I am reading a paper, and there is a coupled differential equations:
$$\begin{cases} \dot{x} = ax^2-x^3-y-z\\ \dot{y} = (a+\alpha)x^2-y\\ \dot{z} = \mu(bx+c-z) \end{cases} $$
Let the first two equations be $0$, we have $$z = -x^3-\alpha x^2 = f(x)$$
By the above, we can find three equilibrium points: $$N_1(x_1,y_1), O(x_0,y_0), N_2(x_2,y_2)$$
Then the paper use the following characteristic equation to discuss their stability:
$$s^2-\sigma(x_i)s-f'(x_i)=0, \ \ \ i = 0,1,2$$
where divergence $\sigma = -(1-2ax+3x^2)$ and the slope $f'$.

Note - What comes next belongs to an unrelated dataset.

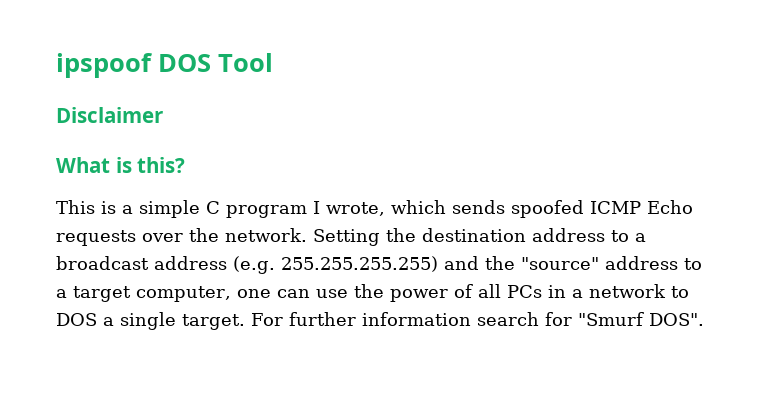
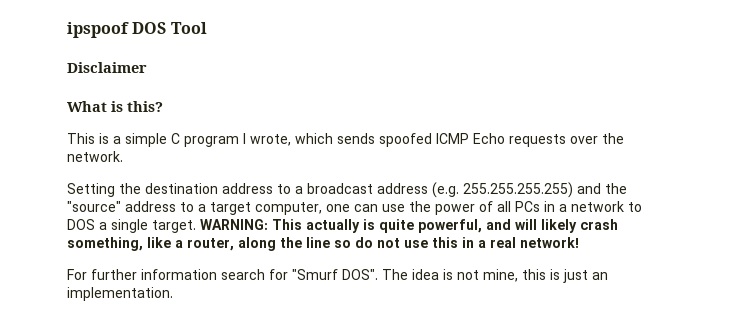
(307, 235) none -> (123, 156) //
(245, 322) none -> [200,219,618,233] [67,237,579,251] WARNING: This actually is quite powerful, and will likely crash something, like a router, along the line so do not use this in a real network! //
(704, 319) none -> [382,269,608,283] [67,287,173,301] The idea is not mine, this is just an implementation.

I just know the stability of equilibrium can be found by the phase plots and characteristic equation. However, I only know the characteristic equation of second or higher order ODEs. I have no idea about the above formula and cannot find some useful information by typing key words.
Can anyone please let me know what is the above formula (some lecture notes are fine). Thanks!
Paper link:
https://aip.scitation.org/doi/abs/10.1063/1.3563581 (from p.3 section II. to p.4, you don't need any background of networks.)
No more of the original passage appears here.